• **What you have to do**:
Go through the listing below and list every line with "none".
══ The records ══
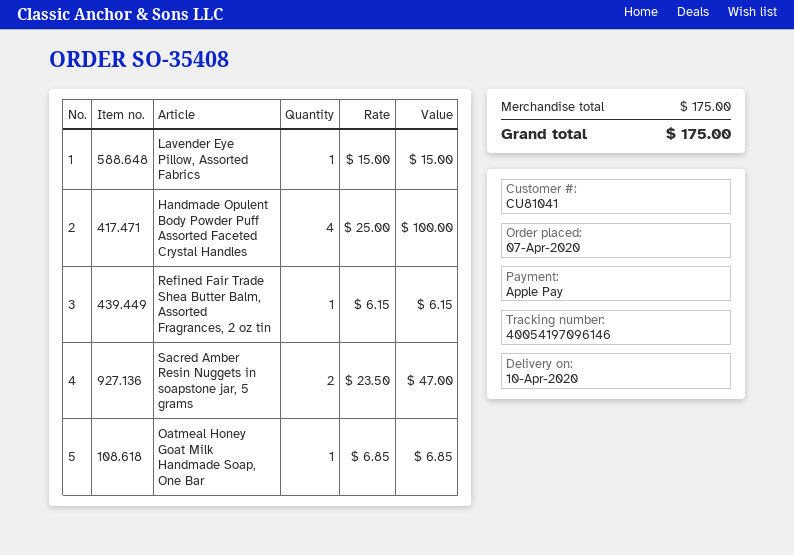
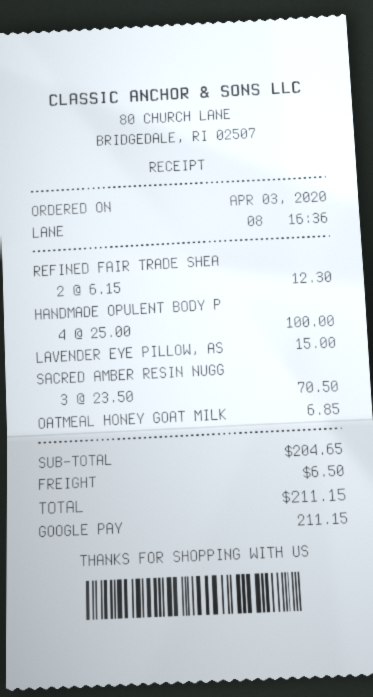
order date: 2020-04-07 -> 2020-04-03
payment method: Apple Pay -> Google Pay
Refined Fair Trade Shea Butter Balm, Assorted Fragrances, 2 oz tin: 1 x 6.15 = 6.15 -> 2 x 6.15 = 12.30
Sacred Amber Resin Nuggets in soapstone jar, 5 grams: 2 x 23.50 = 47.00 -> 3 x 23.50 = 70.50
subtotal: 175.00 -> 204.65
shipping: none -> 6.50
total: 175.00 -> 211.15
═══
══ The records ══
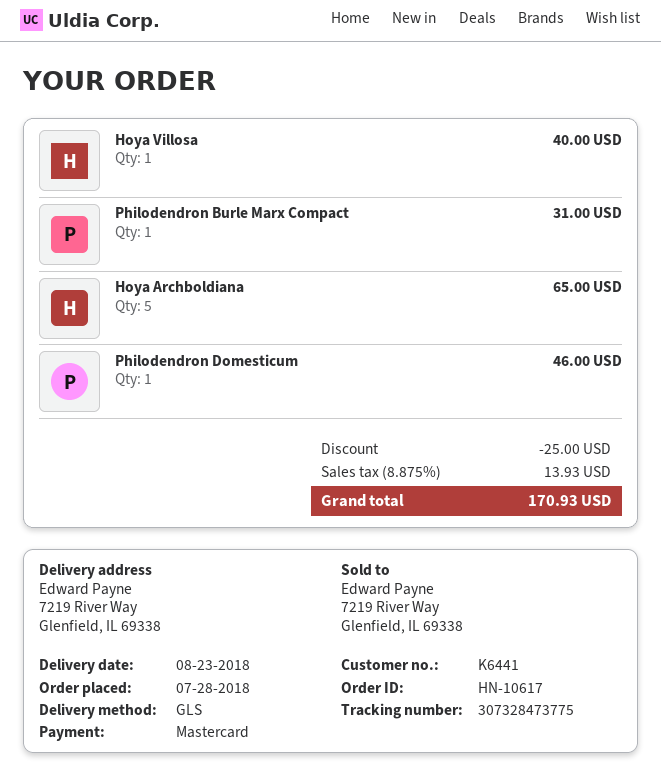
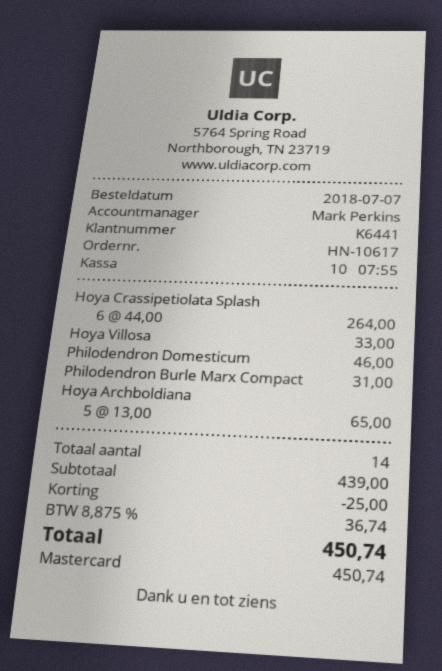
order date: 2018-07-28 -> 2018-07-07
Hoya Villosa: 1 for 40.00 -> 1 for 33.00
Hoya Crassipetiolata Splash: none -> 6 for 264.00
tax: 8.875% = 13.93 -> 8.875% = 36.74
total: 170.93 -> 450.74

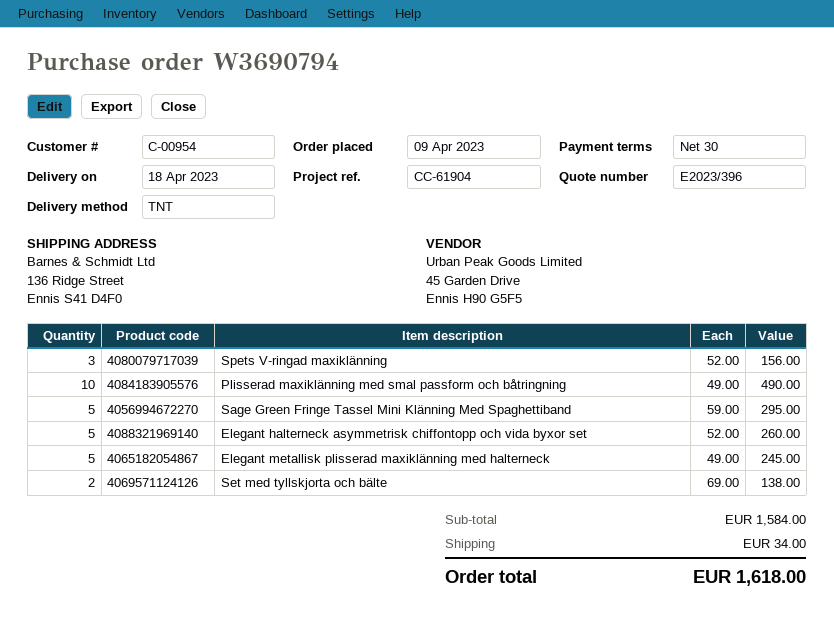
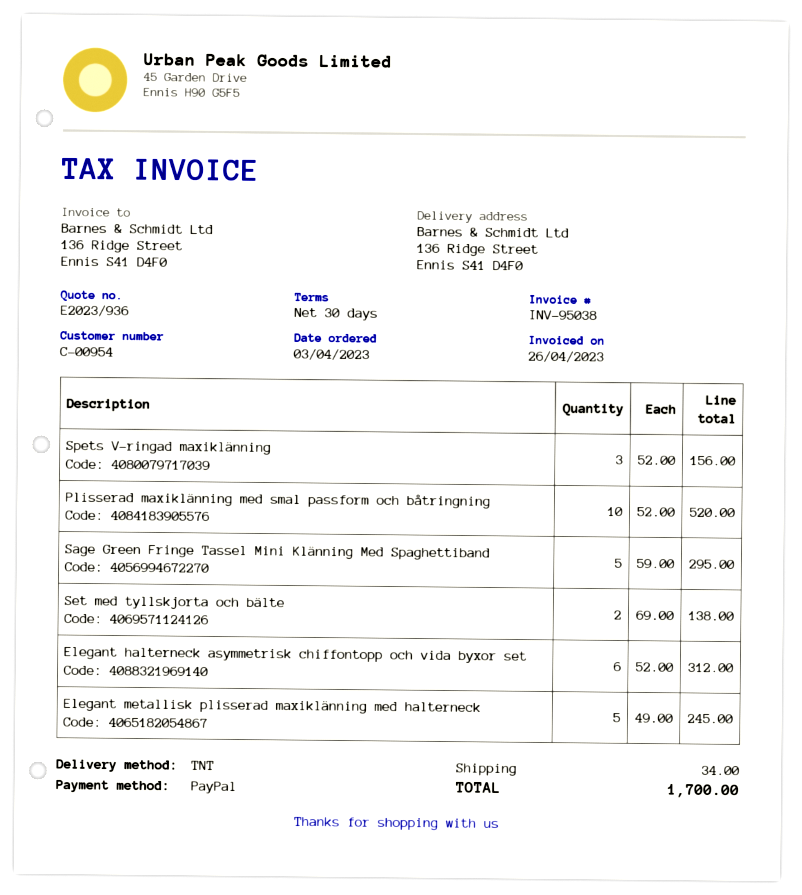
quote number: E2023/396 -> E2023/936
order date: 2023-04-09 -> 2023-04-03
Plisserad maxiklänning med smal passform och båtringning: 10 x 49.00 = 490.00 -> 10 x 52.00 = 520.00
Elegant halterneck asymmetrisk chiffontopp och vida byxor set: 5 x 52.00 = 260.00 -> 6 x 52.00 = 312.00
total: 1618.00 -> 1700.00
═══
• **Solved problem**:
shipping: none -> 6.50
Hoya Crassipetiolata Splash: none -> 6 for 264.00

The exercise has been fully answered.